To conclude, the book is a sort of allegory that highlights the main themes of Scripture.  Some allegories sort of jam the Bible into the reader, but this one is not that way.  The biblical references, for the most part, are neither forced nor brought to the front to make the story “cheesy” (for lack of better terms).  In the end, it does come together pretty clearly and an average reader won’t miss the biblical allusions.  (Side note: for you apologists out there in the presuppositionalist camp – you’ll especially enjoy the last part of the story).

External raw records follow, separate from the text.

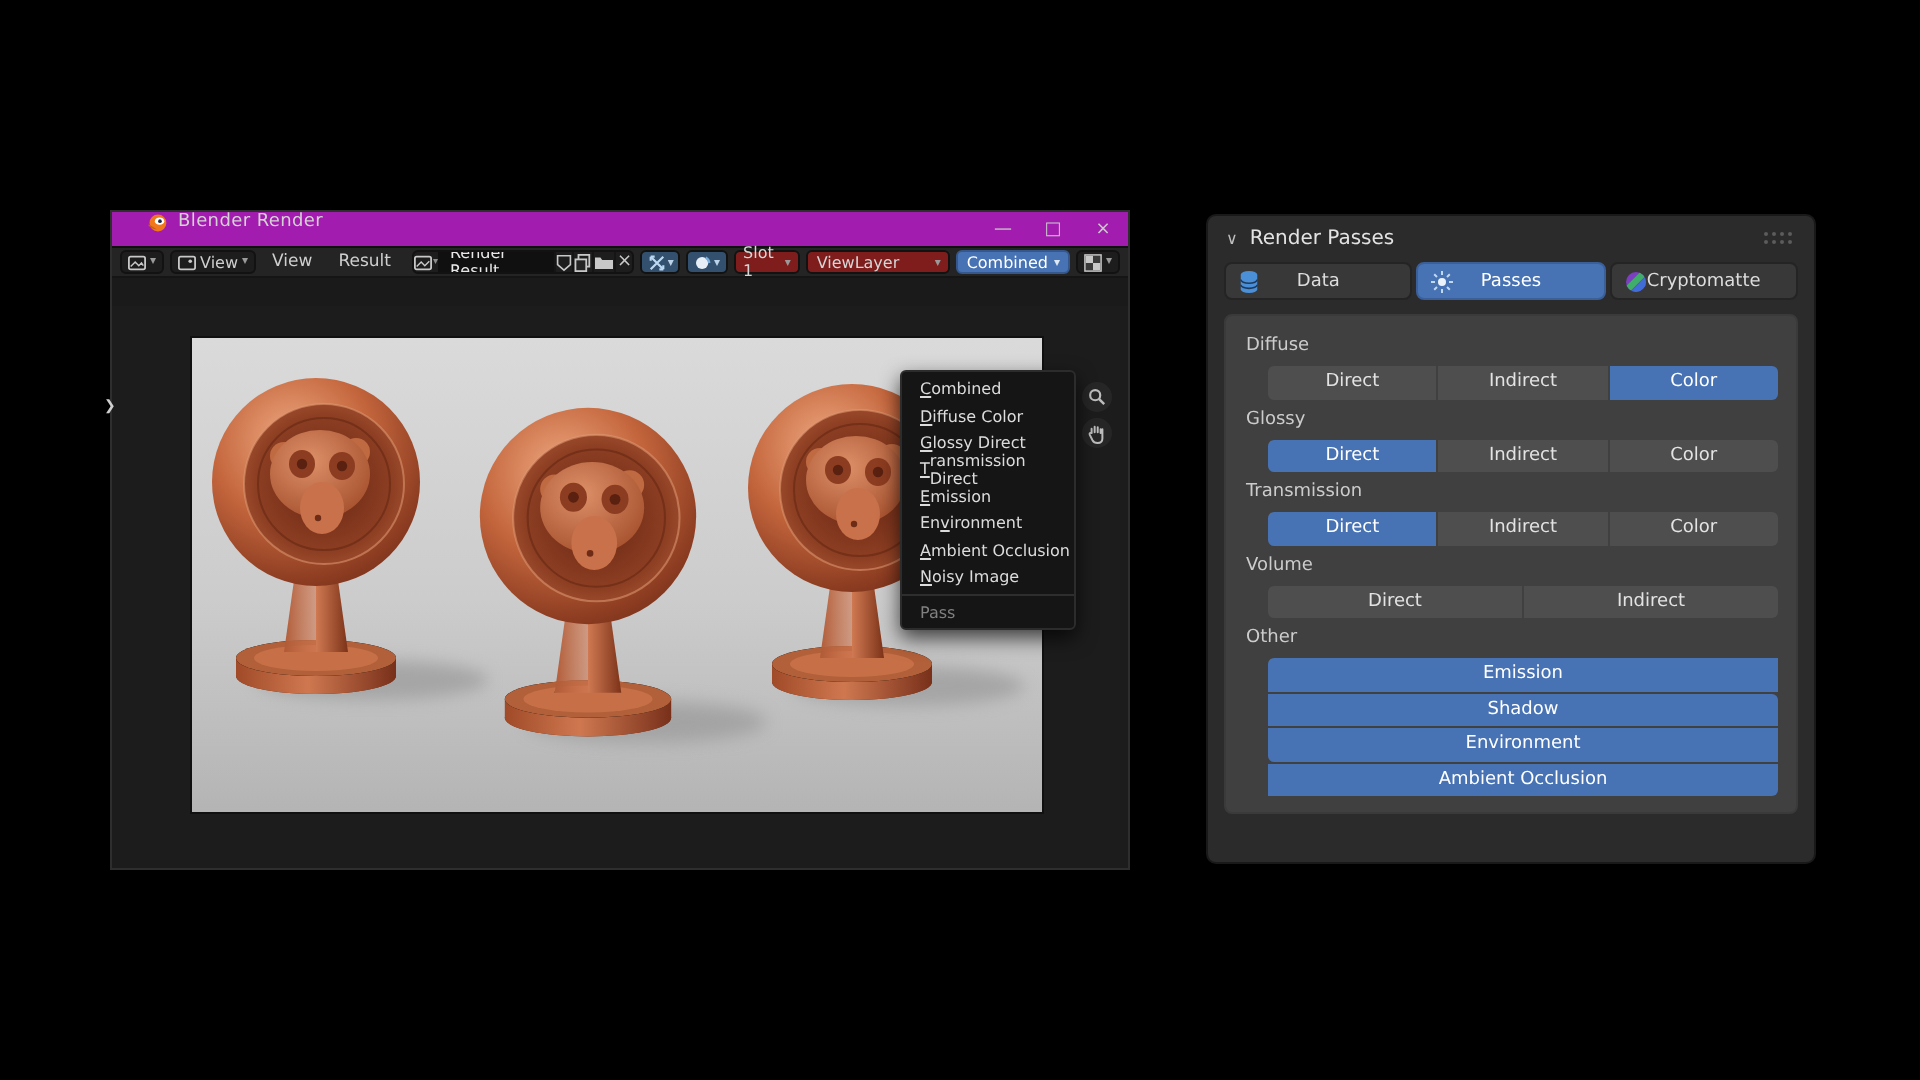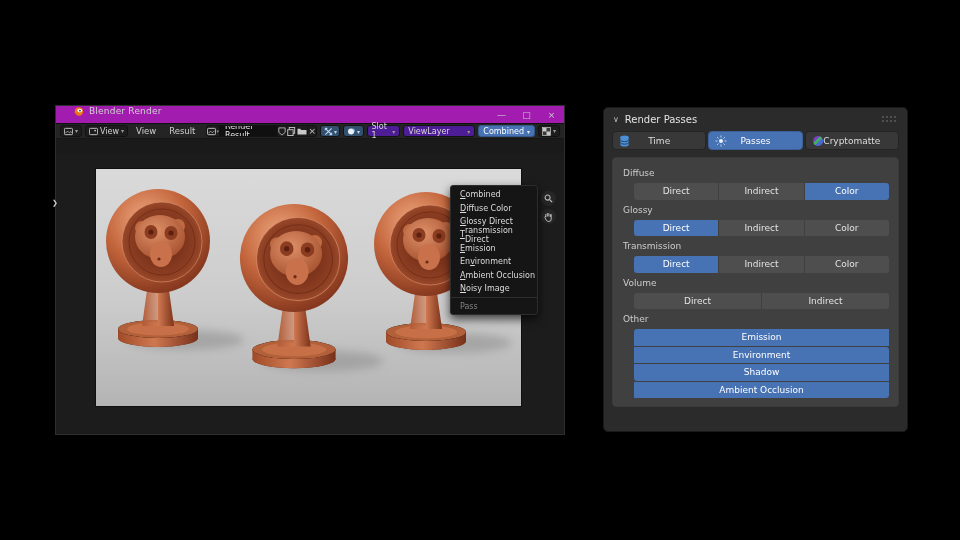--- a/index.html
+++ b/index.html
@@ -26,21 +26,21 @@
   .spacer { flex:1; }
   .datablock { height:12px; display:flex; align-items:center; background:#1d1d1d;
                border:1px solid #121212; border-radius:3px; overflow:hidden;justify-content:flex-end; }
   .datablock .dbname { background:#101010; color:#e8e8e8; font-size:8px; height:100%;
                        display:flex; align-items:center; padding:0 6px; min-width:58px; }
   .dbicon { width:13px; height:100%; display:flex; align-items:center; justify-content:center;
             color:#c8c8c8; font-size:8px; border-left:1px solid #151515; }
   .togbtn { height:12px; width:24px; display:flex; align-items:center; justify-content:center; gap:1px;
             background:#33506e; border:1px solid #121212; border-radius:3px; }
   .togbtn .chev { font-size:6px; color:#bcd2e8; }
-  .ddbtn { height:12px; display:flex; align-items:center; gap:3px; background:#4c1d95;
+  .ddbtn { height:12px; display:flex; align-items:center; gap:3px; background:#7f1d1d;
            border:1px solid #121212; border-radius:3px; padding:0 4px; color:#d6d6d6; font-size:8px; }
   .ddbtn.open { background:#4772b3; border-color:#35movies5a8c; border-color:#35578c; color:#fff; }
   .ddbtn .chev { font-size:6px; color:#9a9a9a; }
   .ddbtn.open .chev { color:#dce8f5; }
 
   .statusbar { position:absolute; left:0; top:33px; right:0; height:14px; background:#0d0d0d;
                display:flex; align-items:center; padding-left:4px; color:#c4c4c4; font-size:8px; }
 
   .canvas { position:absolute; left:0; top:47px; right:0; bottom:0; background:#1c1c1c; }
   .rimg { position:absolute; left:40px; top:16px; width:425px; height:237px; box-shadow:0 0 0 1px #101010; }
@@ -321,21 +321,21 @@
 
     <div class="tabs">
       <div class="tab">
         <span class="ticon">
           <svg width="11" height="12" viewBox="0 0 12 13">
             <ellipse cx="6" cy="2.5" rx="4.5" ry="2" fill="#4b8fd6"></ellipse>
             <path d="M1.5,2.5 v8 a4.5,2 0 0 0 9,0 v-8" fill="#4b8fd6"></path>
             <path d="M1.5,5.2 a4.5,2 0 0 0 9,0 M1.5,8 a4.5,2 0 0 0 9,0" fill="none" stroke="#1d3a5c" stroke-width=".9"></path>
           </svg>
         </span>
-        <span>Time</span>
+        <span>Data</span>
       </div>
       <div class="tab sel">
         <span class="ticon">
           <svg width="12" height="12" viewBox="0 0 12 12">
             <circle cx="6" cy="6" r="2" fill="#eaf2fb"></circle>
             <g stroke="#bfd9f2" stroke-width="1">
               <path d="M6,.5 V2.5 M6,9.5 V11.5 M.5,6 H2.5 M9.5,6 H11.5"></path>
               <path d="M2.1,2.1 L3.5,3.5 M8.5,8.5 L9.9,9.9 M9.9,2.1 L8.5,3.5 M3.5,8.5 L2.1,9.9"></path>
             </g>
           </svg>
@@ -395,21 +395,21 @@
         <div class="btnrow">
           <button class="pbtn">Direct</button>
           <button class="pbtn">Indirect</button>
         </div>
       </div>
 
       <div class="sect">
         <div class="sect-label">Other</div>
         <div class="btnrow grid2">
           <button class="pbtn sel">Emission</button>
+          <button class="pbtn sel">Shadow</button>
           <button class="pbtn sel">Environment</button>
-          <button class="pbtn sel">Shadow</button>
           <button class="pbtn sel">Ambient Occlusion</button>
         </div>
       </div>
 
     </div>
   </div>
 </div>
 
 </body></html>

There are a few illustrations throughout; they are spectacular.  It is clear that Leigh is an artist through and through.  The few illustrations in the book make the reader wish for a whole lot more.  I was longing for pictures of some things that Leigh took great pains to write about, though perhaps that would have taken away from the great word-pictures.  Either way, the illustrations are great and you’ll really want to see more.  One more thing: the book isn’t really for younger kids.  The content is kid friendly for the most part, but the writing style is at the level of high school and above.  This is not a critique, but an observation (in case you were wondering).

Anyway, long story short: if you like Lewis and Tolkien, you’ll enjoy this.

Cliff Leigh The Wordsmith, the Kid, and the Electrolux (Waterford: Capstone Fiction), 2008.